Populist politicians have often been successful by playing to resentment of the rich and powerful elite. But why haven’t many companies realized that peoples’ resentment against being taken for granted by big corporations could be channeled into business success?

Imagine an organization that hired real people—individuals with a modicum of common sense—to respond to phone calls and emails. Instead of the numbingly bad and inaccurate automated menus, your call could be directed properly. And then, yes, you might have to wait, but at least you would know that you were waiting for someone who could actually deal with your problem.

It’s actually not necessary to fantasize about such companies. Two I know of personally are Chewy, the pet supply business, and shoe-seller Zappos, whose late founder tony Hsieh was legendary as a customerservice fanatic and who built his organization into almost a household name. No doubt readers might have others to add to this honor roll.

But why are there so few exceptions to the depressing general rule of being ground down and abused by the people who say they want your money? It wouldn’t take an advertising genius to spread the word that if you called this corporation or insurance company or ticket-buying service— as opposed to their competitors—you bould actually be treated like a human being by another human being. Wouldn’t that be good business— for everyone?

CC

And last of all, the older I get the more I agree with the following poem . . .

PRAYER OF THE ELDERLY PERSON

Today, dear Lord, I’m 90—and there’s much I haven’t done.

I hope, dear Lord, you’ll let me live until I’m 91.

By then, if I’m not finished with all I want to do,

Would You be so kind as to let me live until I’m 92?

There are things I want to know about and, oh, so much to see

Do you think that You could manage, Lord, to make it 93?

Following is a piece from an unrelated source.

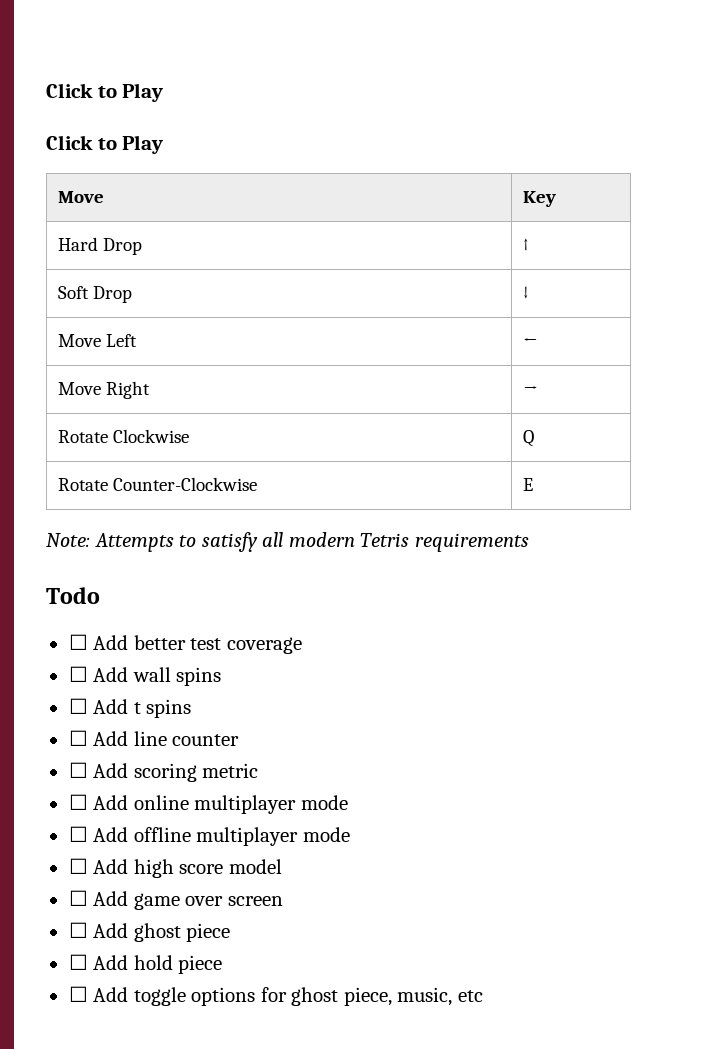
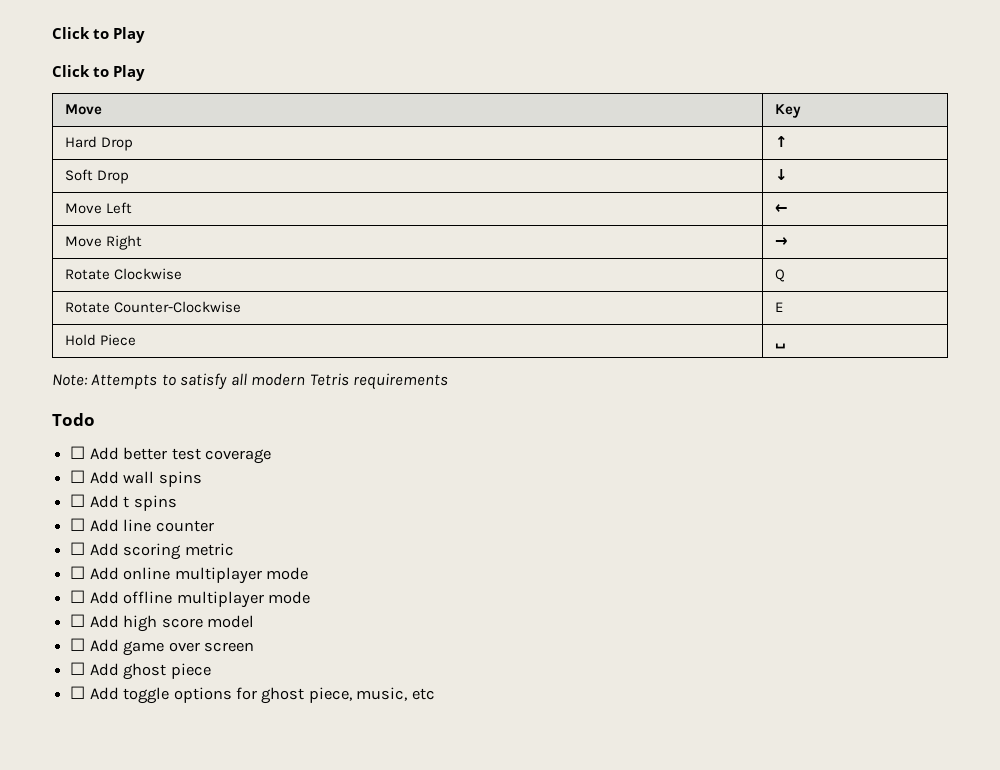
(533, 484) none -> [65,334,137,346] [775,343,787,349] // Hold Piece | ␣
[68,954,223,974] // ☐ Add hold piece -> (211, 671) none

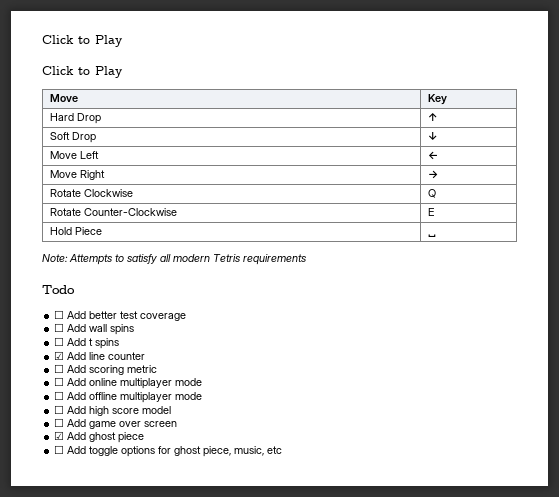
[70,518,86,531] ☐ -> [54,351,65,360] ☑
[70,662,86,675] ☐ -> [54,431,65,440] ☑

The world is changing all too fast, and yet there is much in store—

So, I’d surely like to be on hand when I’m 94.

And if, by then, my heart is sound and I’m alive—

I’d like to live and be around when I’m 95.

There are so many problems, and so much that needs a fix—

I’d like to lend a helping hand when I’m 96.

I know, dear Lord, that it’s much to ask,

And it’s mighty nice in heaven—

But I would like to stick around until I’m 97.

Perhaps by then I may be slow and I know it is getting late,

But, it would be nice to be your guest when I’m 98.

I will have seen so much by then, and had so grand a time,

That I’d be willing to call it “quits” and settle for 99.